▸ **AVAILABLE RECORDS**
[Start of section]

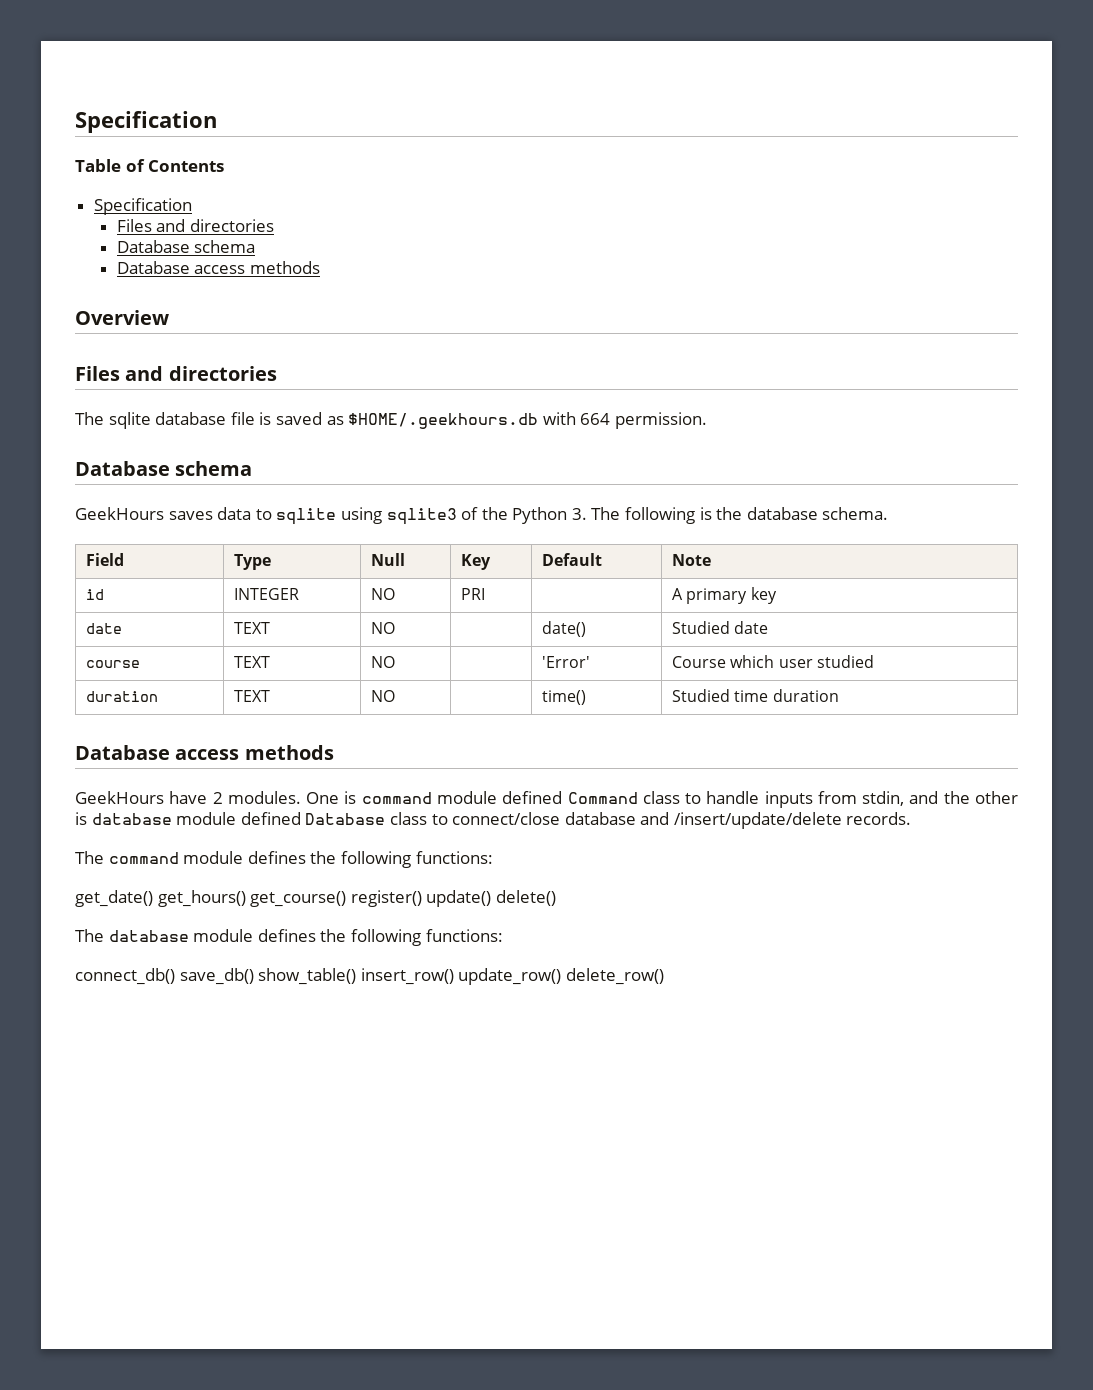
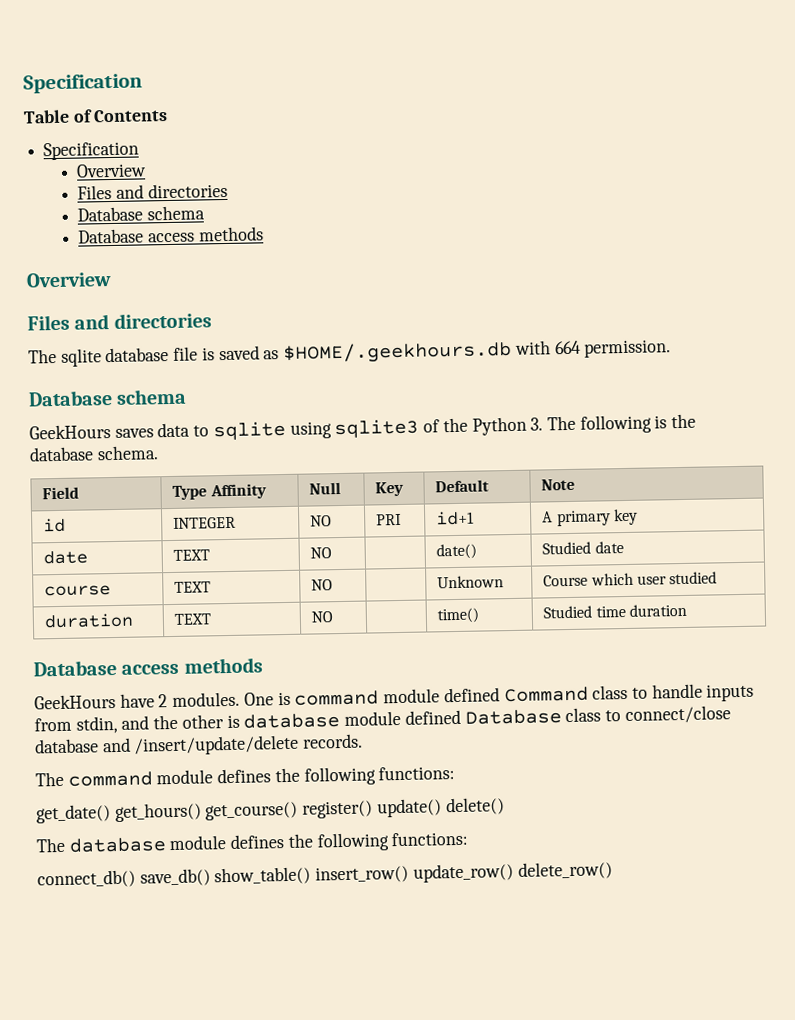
(192, 206) none -> [76,163,148,178] // Overview
(272, 562) none -> [209,483,267,500] Affinity
(486, 594) none -> [436,510,475,526] id+1
[542,656,591,668] 'Error' -> [437,575,505,589] Unknown

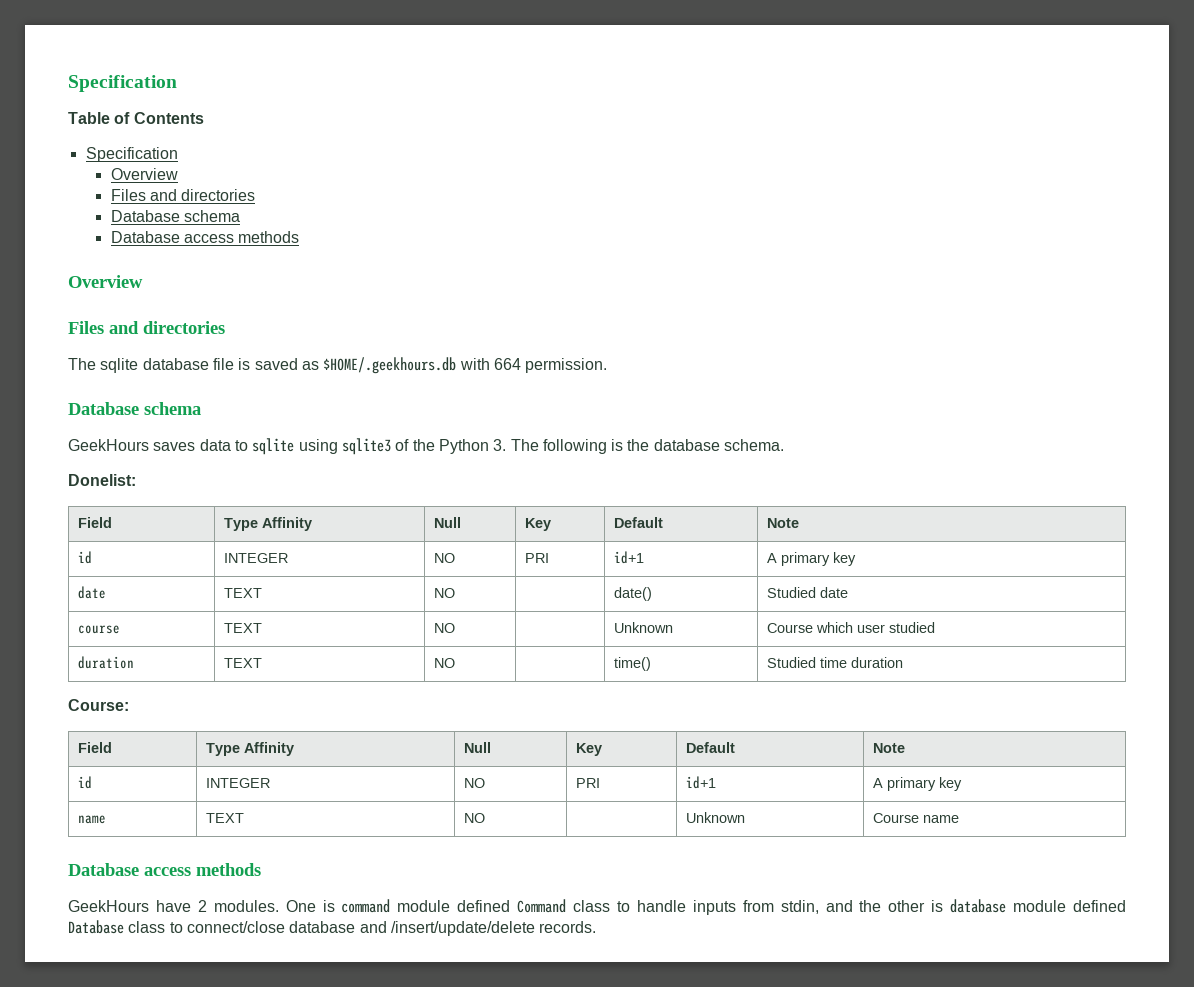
(159, 453) none -> [68,474,136,486] // Donelist:
(687, 610) none -> [68,699,129,711] [77,742,112,753] [205,742,294,756] [463,742,491,753] [575,743,602,756] [685,742,735,753] [872,743,905,753] [77,776,92,789] [205,778,270,788] [463,778,485,788] [575,778,600,788] [685,776,716,789] [872,777,962,791] [77,815,106,824] [205,813,244,823] [463,813,485,823] [685,812,745,823] [872,813,959,823] // Course: // Field | Type Affinity | Null | Key | Default | Note // id | INTEGER | NO | PRI | id+1 | A primary key // name | TEXT | NO | | Unknown | Course name
[35,766,456,787] [36,797,505,824] [36,831,469,853] [37,861,613,889] // The command module defines the following functions: // get_date() get_hours() get_course() register() update() delete() // The database module defines the following functions: // connect_db() save_db() show_table() insert_row() update_row() delete_row() -> (597, 927) none

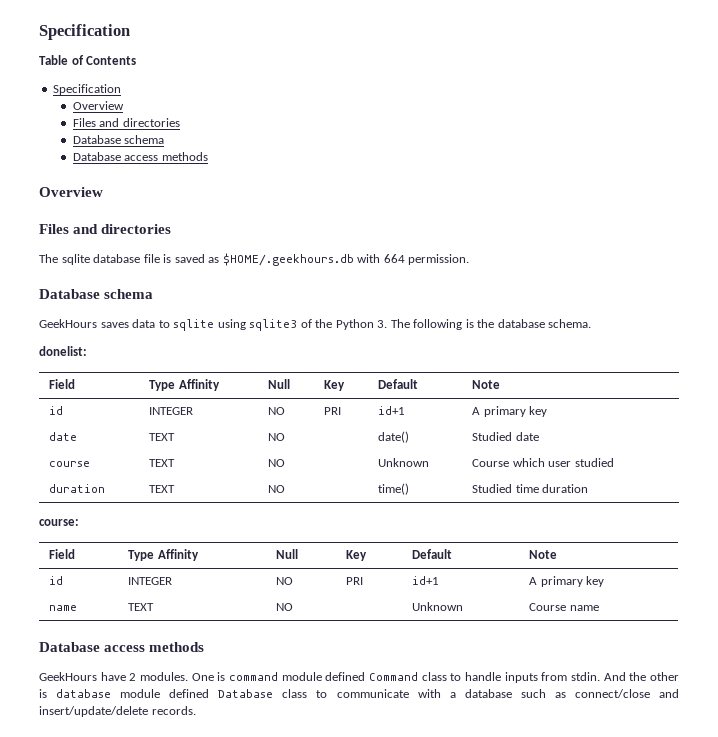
[68,474,136,486] Donelist: -> [39,346,87,356] donelist:
[68,699,129,711] Course: -> [39,519,79,526] course:
[780,900,853,914] stdin, and -> [571,672,626,681] stdin. And
[186,921,535,936] connect/close database and /insert/update/delete -> [336,689,679,698] [39,706,148,717] communicate with a database such as connect/close and insert/update/delete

[End of section]

▸ **PROBLEM REQUIREMENTS**
Leaving the pictures aside, give back all the records exactly as they are.

▸ **ANSWER TO THIS PROBLEM**
(192, 206) none -> [76,163,148,178] // Overview
(272, 562) none -> [209,483,267,500] Affinity
(486, 594) none -> [436,510,475,526] id+1
[542,656,591,668] 'Error' -> [437,575,505,589] Unknown

(159, 453) none -> [68,474,136,486] // Donelist:
(687, 610) none -> [68,699,129,711] [77,742,112,753] [205,742,294,756] [463,742,491,753] [575,743,602,756] [685,742,735,753] [872,743,905,753] [77,776,92,789] [205,778,270,788] [463,778,485,788] [575,778,600,788] [685,776,716,789] [872,777,962,791] [77,815,106,824] [205,813,244,823] [463,813,485,823] [685,812,745,823] [872,813,959,823] // Course: // Field | Type Affinity | Null | Key | Default | Note // id | INTEGER | NO | PRI | id+1 | A primary key // name | TEXT | NO | | Unknown | Course name
[35,766,456,787] [36,797,505,824] [36,831,469,853] [37,861,613,889] // The command module defines the following functions: // get_date() get_hours() get_course() register() update() delete() // The database module defines the following functions: // connect_db() save_db() show_table() insert_row() update_row() delete_row() -> (597, 927) none

[68,474,136,486] Donelist: -> [39,346,87,356] donelist:
[68,699,129,711] Course: -> [39,519,79,526] course:
[780,900,853,914] stdin, and -> [571,672,626,681] stdin. And
[186,921,535,936] connect/close database and /insert/update/delete -> [336,689,679,698] [39,706,148,717] communicate with a database such as connect/close and insert/update/delete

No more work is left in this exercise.